Il est compréhensible que de nombreux dirigeants européens et contribuables ne soient plus disposés à financer le capitalisme de copinage ou le système antilibéral d’Orbán. Dans une nouvelle étape vers l’autocratie, le parlement hongrois a adopté le mois dernier une loi sur la défense de la souveraineté nationale créant une autorité chargée d’éradiquer l’influence étrangère dans la politique, la société civile, le monde universitaire et les médias. L’autorité dispose de pouvoirs d’enquête étendus et n’est soumise à aucun contrôle judiciaire. C’est la machine à rêver d’un persécuteur.

Cela suffit à justifier le recours au mécanisme de conditionnalité de l’UE pour retenir les fonds européens. Ce mécanisme constitue un complément précieux à la boîte à outils limitée dont dispose l’UE pour protéger l’État de droit. Il a été utilisé l’année dernière pour obtenir quelques concessions étroites sur l’indépendance judiciaire en Hongrie et a débloqué en échange 10 milliards d’euros de fonds gelés. Bruxelles devrait le déployer de manière plus proactive et exiger des changements plus importants.
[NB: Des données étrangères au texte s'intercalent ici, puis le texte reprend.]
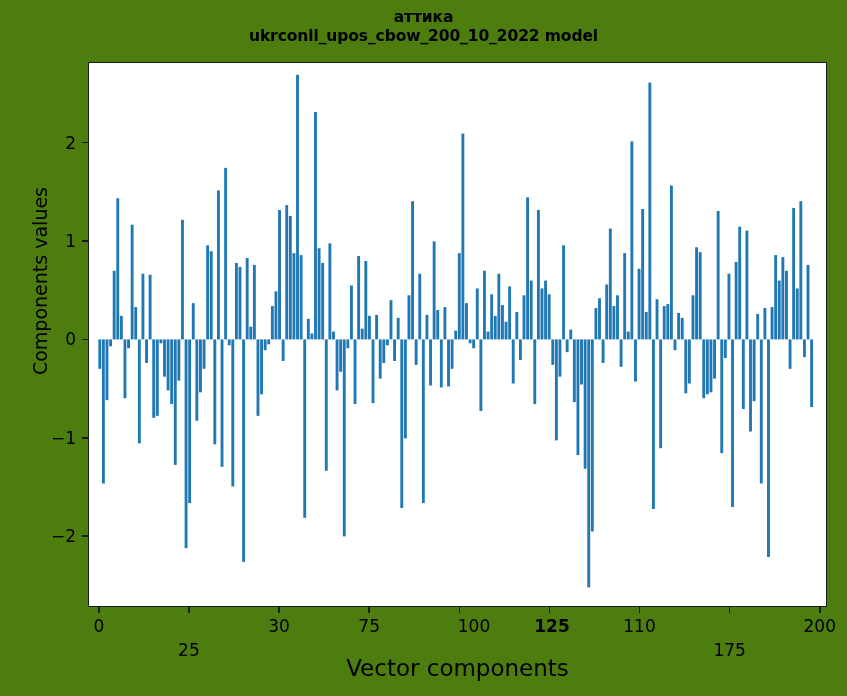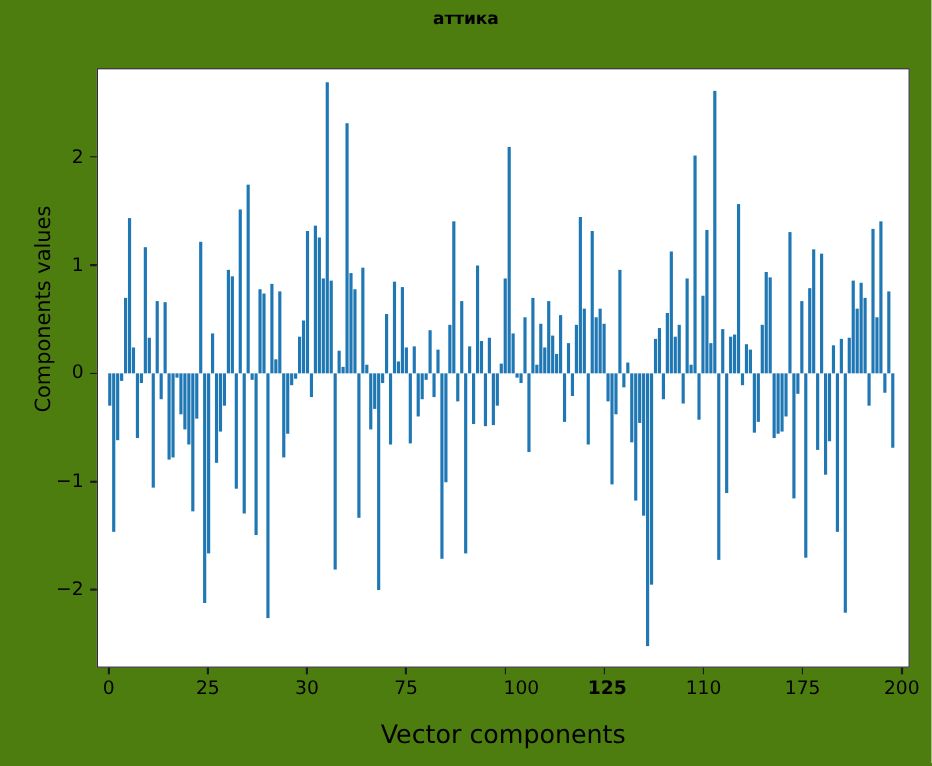--- a/index.html
+++ b/index.html
@@ -118,6 +118,7 @@
 
   <div id="title-block">
     <div>аттика</div>
+    <div>ukrconll_upos_cbow_200_10_2022 model</div>
   </div>
 
   <div id="ylabel">Components values</div>

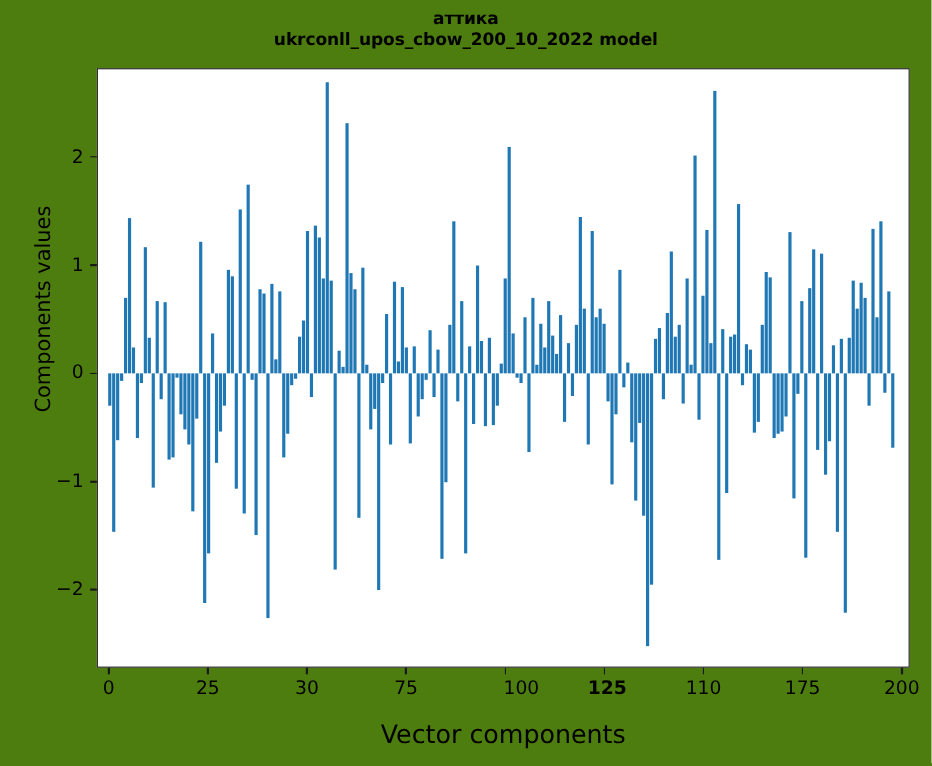--- a/index.html
+++ b/index.html
@@ -343,7 +343,7 @@
   <div id="xtick-layer">
       <div class="xtick-label" style="left: 98.8146px;">0</div>
       <div class="xtick-mark" style="left: 98.0646px;"></div>
-      <div class="xtick-label" style="left: 188.937px;">25</div>
+      <div class="xtick-label" style="left: 188.937px; margin-top: 24px;">25</div>
       <div class="xtick-mark" style="left: 188.187px;"></div>
       <div class="xtick-label" style="left: 279.059px;">30</div>
       <div class="xtick-mark" style="left: 278.309px;"></div>

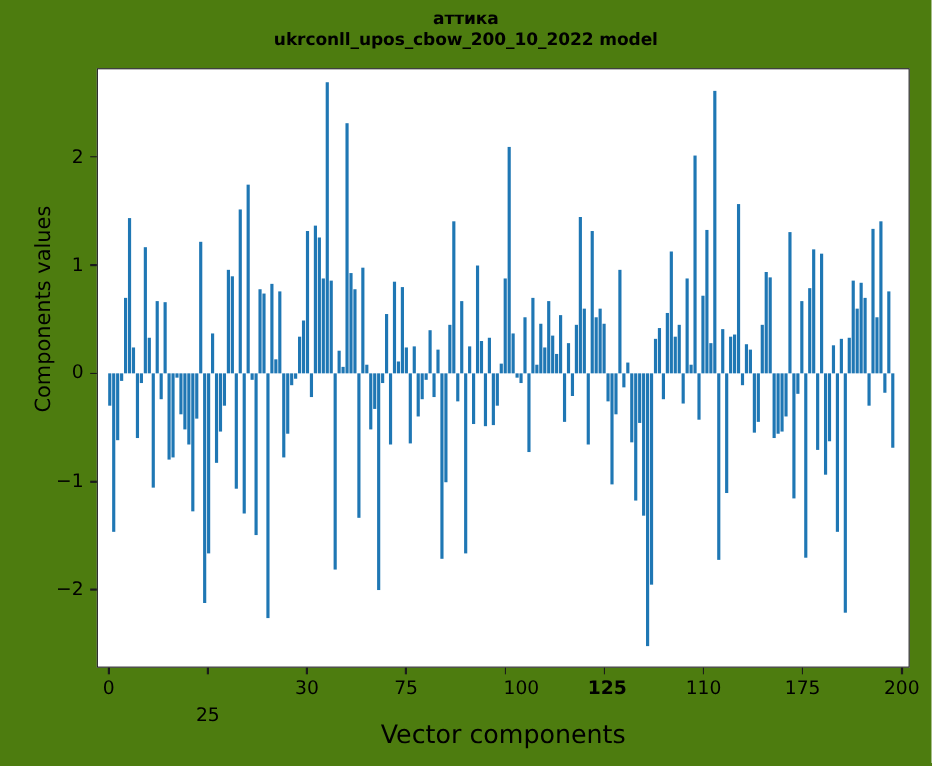--- a/index.html
+++ b/index.html
@@ -355,7 +355,7 @@
       <div class="xtick-mark" style="left: 548.674px;"></div>
       <div class="xtick-label" style="left: 639.546px;">110</div>
       <div class="xtick-mark" style="left: 638.796px;"></div>
-      <div class="xtick-label" style="left: 729.668px;">175</div>
+      <div class="xtick-label" style="left: 729.668px; margin-top: 24px;">175</div>
       <div class="xtick-mark" style="left: 728.918px;"></div>
       <div class="xtick-label" style="left: 819.79px;">200</div>
       <div class="xtick-mark" style="left: 819.04px;"></div>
Si Orbán bloque à nouveau l’aide de l’UE à l’Ukraine, les 26 autres capitales doivent adopter rapidement un plan B pour aider Kiev. En échange, ils devraient déclencher la procédure de sanction de l’article 7 du bloc, qui pourrait conduire à la suspension des droits de vote de Budapest à l’UE, au motif que la Hongrie refuse une « coopération sincère ». Les États membres ont rechigné à prendre une mesure aussi radicale dans le passé. C’est lent et nécessite finalement l’unanimité. Mais avec le changement de gouvernement en Pologne, Orbán est plus isolé que jamais. Il est temps pour l’UE de montrer, de manière sensée, que cela suffit.